MaxDepth int // max depth for greedy inference (default 5)
Hints map[string]string // user-provided type hints
Language string // language hint for generated nodes (e.g., "go", "terraform")
}
InferConfig controls the schema inference pipeline.
func DefaultInferConfig ¶
func DefaultInferConfig() InferConfig
DefaultInferConfig returns sensible defaults.
type Inferrer ¶
type Inferrer struct {
Config InferConfig
}
Inferrer orchestrates FCA-based schema inference.
func (*Inferrer) InferFromRecords ¶
InferFromRecords infers a topology from pre-loaded records.
func (*Inferrer) InferFromSQLite ¶
InferFromSQLite infers a topology by streaming records from a SQLite database. Uses reservoir sampling to keep memory bounded.

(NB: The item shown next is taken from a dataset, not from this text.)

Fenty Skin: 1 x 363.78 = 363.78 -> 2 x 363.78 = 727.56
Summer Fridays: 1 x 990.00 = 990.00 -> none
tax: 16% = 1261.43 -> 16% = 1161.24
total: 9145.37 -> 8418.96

func (*Inferrer) InferFromSQLiteJSON ¶
InferFromSQLiteJSON is like InferFromSQLite but works with raw JSON strings. Used when records need custom parsing.

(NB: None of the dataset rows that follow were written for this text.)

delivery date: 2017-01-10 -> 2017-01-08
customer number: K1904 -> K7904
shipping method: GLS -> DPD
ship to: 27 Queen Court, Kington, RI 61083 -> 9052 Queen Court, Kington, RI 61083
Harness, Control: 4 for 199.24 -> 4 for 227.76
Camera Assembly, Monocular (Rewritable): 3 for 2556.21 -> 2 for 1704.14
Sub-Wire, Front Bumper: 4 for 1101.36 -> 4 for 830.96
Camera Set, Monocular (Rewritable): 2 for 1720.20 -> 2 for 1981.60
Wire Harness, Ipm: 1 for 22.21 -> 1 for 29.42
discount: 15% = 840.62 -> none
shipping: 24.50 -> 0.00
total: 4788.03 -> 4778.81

func (*Inferrer) InferFromTreeSitter ¶ added in v0.1.1
InferFromTreeSitter infers a topology from a parsed Tree-sitter AST. Always uses the FCA path (ProjectAST) because the greedy path generates JSONPath selectors which are incompatible with tree-sitter ingestion. ProjectAST generates proper S-expression selectors for tree-sitter queries.
func (*Inferrer) InferMultiLanguage ¶ added in v0.2.0
InferMultiLanguage infers a multi-language schema from per-language record sets. Creates a namespace node for each language and returns a unified topology.
type ProjectConfig ¶
type ProjectConfig struct {
RootName string // directory name for the root node (default: "records")

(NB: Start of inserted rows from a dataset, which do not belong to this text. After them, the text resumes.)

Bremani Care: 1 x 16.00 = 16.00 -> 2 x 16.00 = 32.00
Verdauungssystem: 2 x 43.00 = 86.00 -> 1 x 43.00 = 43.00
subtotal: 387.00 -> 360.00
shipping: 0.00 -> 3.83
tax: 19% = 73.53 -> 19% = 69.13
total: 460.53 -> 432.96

MaxDepth int // maximum depth for recursive inference (default: 5)
Hints map[string]string // hints for attribute types ("id", "temporal", "reference")
Language string // language hint for generated nodes (e.g., "go", "terraform")
}
ProjectConfig controls how the lattice is projected into a topology.
func DefaultProjectConfig ¶
func DefaultProjectConfig() ProjectConfig
DefaultProjectConfig returns sensible defaults.